IGNORED

The relation between amplitude and sample rate

Recommended Posts

Audio data comprises of samples (snapshots) of sound. Each sample represents the amplitude (level) of that sound. Subsequent samples will create frequencies out of that, but this is not important for the story (but can be worked out, when it becomes important to the subject afterall).

The sample rate determines how many snapshots are taken per second (remember, this is digital) and the bit depth determines how many variations can be stored for the level. For redbook CD the sample rate is 44100 and the bit depth is 16. Since 16 bits can represent a decimal value in between 0 and 65535, 65636 different levels may occur in the samples registration, and one sample can carry one of these values.

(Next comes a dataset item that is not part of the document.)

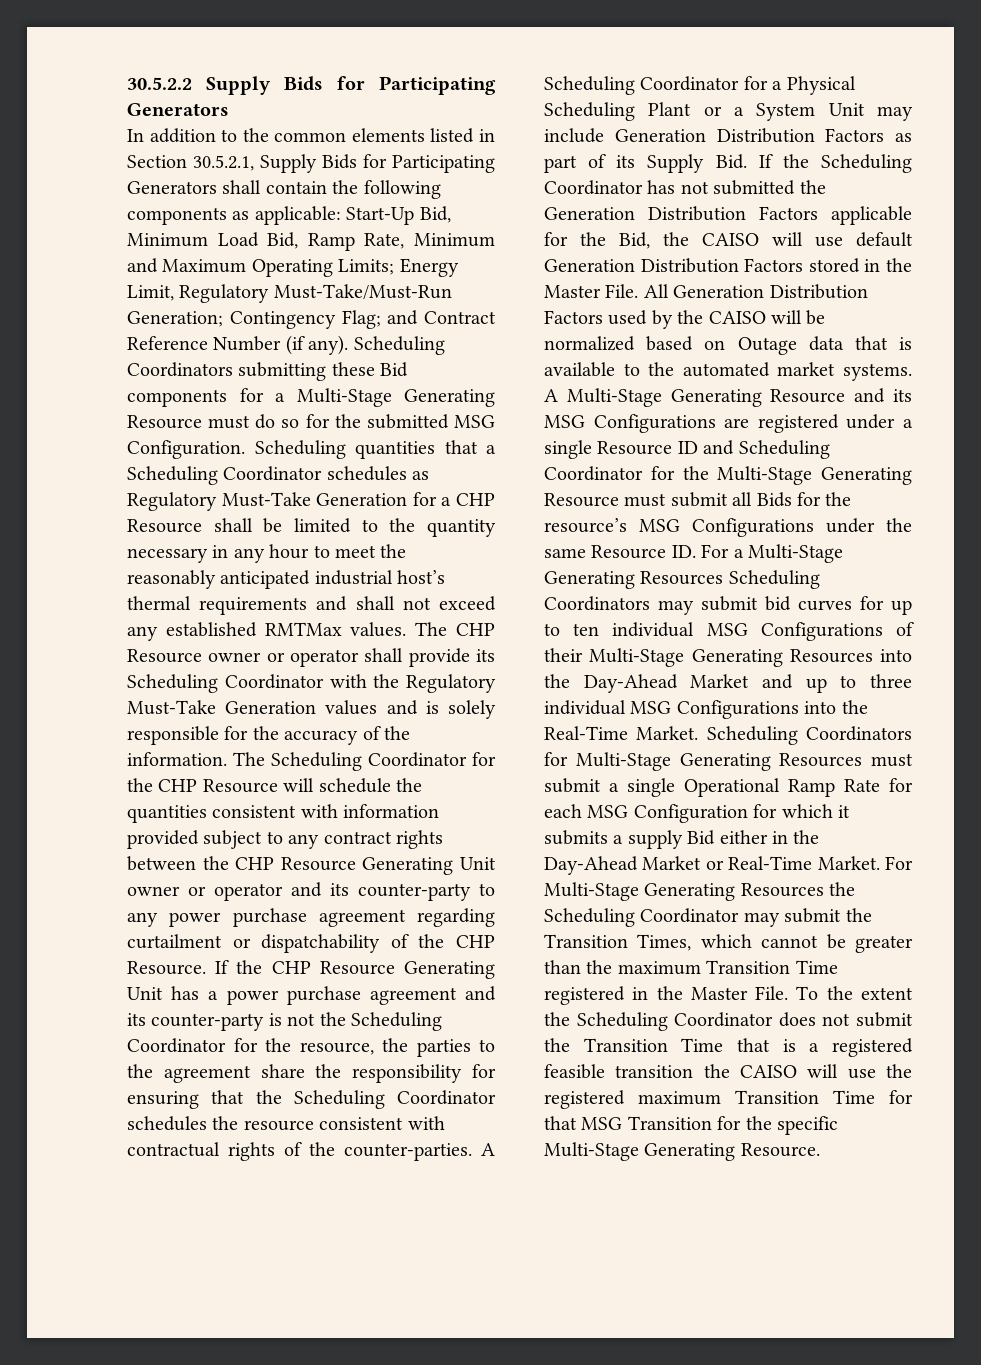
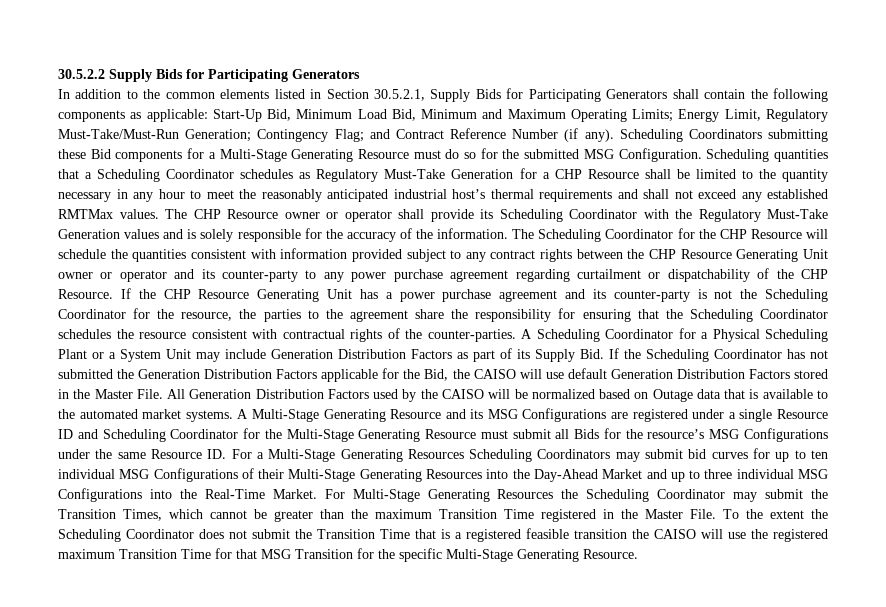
- In addition to the common elements listed in Section 30.5.2.1, Supply Bids for Participating Generators shall contain the following components as applicable: Start-Up Bid, Minimum Load Bid, Ramp Rate, Minimum and Maximum Operating Limits; Energy Limit, Regulatory Must-Take/Must-Run Generation; Contingency Flag; and Contract Reference Number (if any).
+ In addition to the common elements listed in Section 30.5.2.1, Supply Bids for Participating Generators shall contain the following components as applicable: Start-Up Bid, Minimum Load Bid, Minimum and Maximum Operating Limits; Energy Limit, Regulatory Must-Take/Must-Run Generation; Contingency Flag; and Contract Reference Number (if any).
- Scheduling Coordinators for Multi-Stage Generating Resources must submit a single Operational Ramp Rate for each MSG Configuration for which it submits a supply Bid either in the Day-Ahead Market or Real-Time Market.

Again not important is that in real life those values are spread over the plus and minus voltage they represent, and for 16 bits this would be in between decimal +32767 and -32768, the maximum values representing -for a normalized situation- 2VRMS.

When the bit depth increases, each additional bit allows for 2 times more level possibilities. We won't go into the bits and bytes, but for the subject it is important to just know that an additional 8 bits create a headroom in the level possibilities of 256 times more, opposed to the 16 bits which is our base for today. This means that the output voltage (which in the end it is all about) is represented by 16,777,216 different possibilities, or 8388607 for plus voltage and (-)8388608 for minus. Here too 2VRMS would be the normal range, so keep in mind that only the number of different levels -hence the resolution in it- can vary much more (256 times) opposed to our base, the 16 bits.

The separation in plus and minus is not really important, but for the visualization of things it is good to know that 1000s of subsequent samples may stay in the plus range before crossing zero, then to minus for a longer time, and back and so forth. And no matter where the "wave" is, it is varying all the time in amplutide, and you may well say that each higher frequency modulates upon a lower. No, this too is not important, until someone comes up and says it is.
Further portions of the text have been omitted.